SUPPLIED MATERIAL START
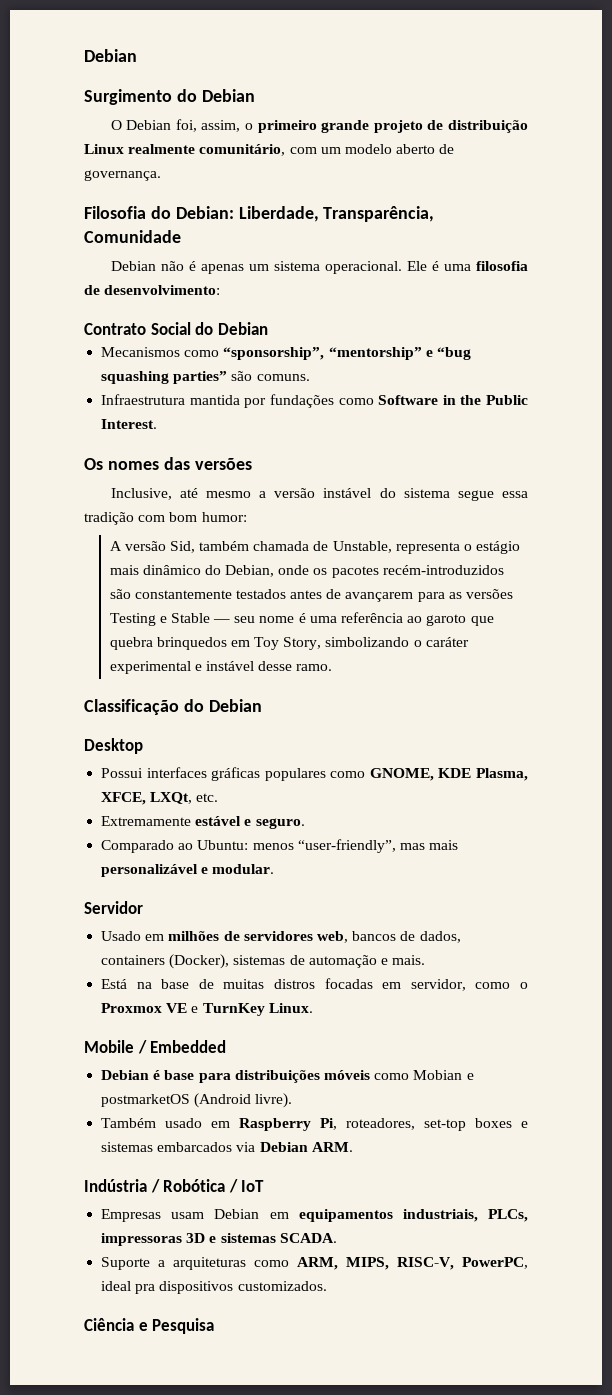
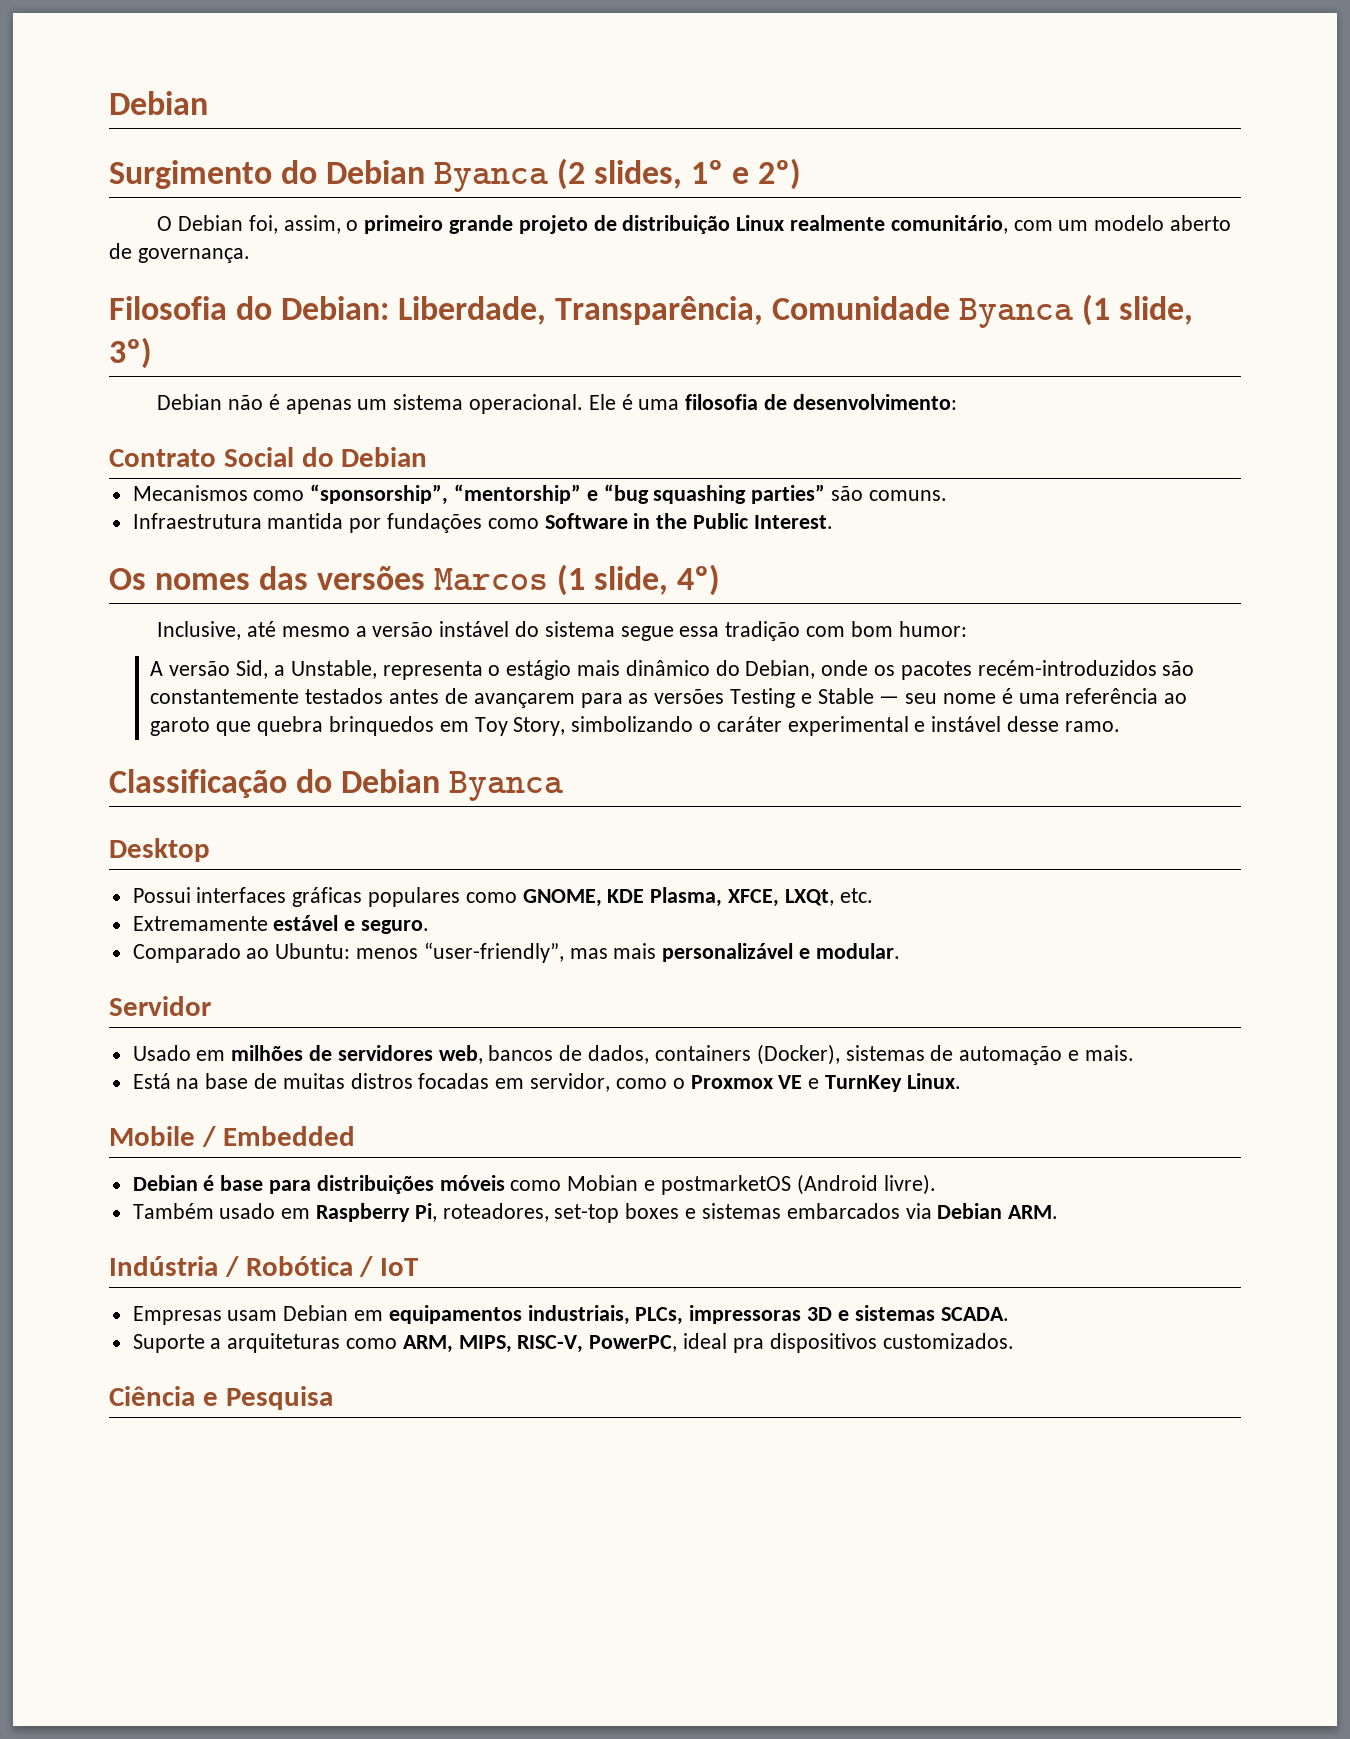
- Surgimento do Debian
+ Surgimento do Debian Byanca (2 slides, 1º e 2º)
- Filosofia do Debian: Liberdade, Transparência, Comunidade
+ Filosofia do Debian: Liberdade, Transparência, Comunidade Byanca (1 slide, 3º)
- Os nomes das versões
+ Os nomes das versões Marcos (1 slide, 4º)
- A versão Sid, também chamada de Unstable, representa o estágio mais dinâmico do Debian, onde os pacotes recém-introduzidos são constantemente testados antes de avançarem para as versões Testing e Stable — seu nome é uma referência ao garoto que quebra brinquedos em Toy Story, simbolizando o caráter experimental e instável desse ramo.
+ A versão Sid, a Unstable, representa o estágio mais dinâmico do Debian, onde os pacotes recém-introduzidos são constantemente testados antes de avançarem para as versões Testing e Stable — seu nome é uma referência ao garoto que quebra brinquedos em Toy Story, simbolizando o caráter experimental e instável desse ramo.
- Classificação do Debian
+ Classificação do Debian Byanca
SUPPLIED MATERIAL END
=== INSTRUCTIONS TO FOLLOW ===
Match on "Unstable" and copy out every line of the entries that contains it.

=== RESULT FOR THIS TASK ===
- A versão Sid, também chamada de Unstable, representa o estágio mais dinâmico do Debian, onde os pacotes recém-introduzidos são constantemente testados antes de avançarem para as versões Testing e Stable — seu nome é uma referência ao garoto que quebra brinquedos em Toy Story, simbolizando o caráter experimental e instável desse ramo.
+ A versão Sid, a Unstable, representa o estágio mais dinâmico do Debian, onde os pacotes recém-introduzidos são constantemente testados antes de avançarem para as versões Testing e Stable — seu nome é uma referência ao garoto que quebra brinquedos em Toy Story, simbolizando o caráter experimental e instável desse ramo.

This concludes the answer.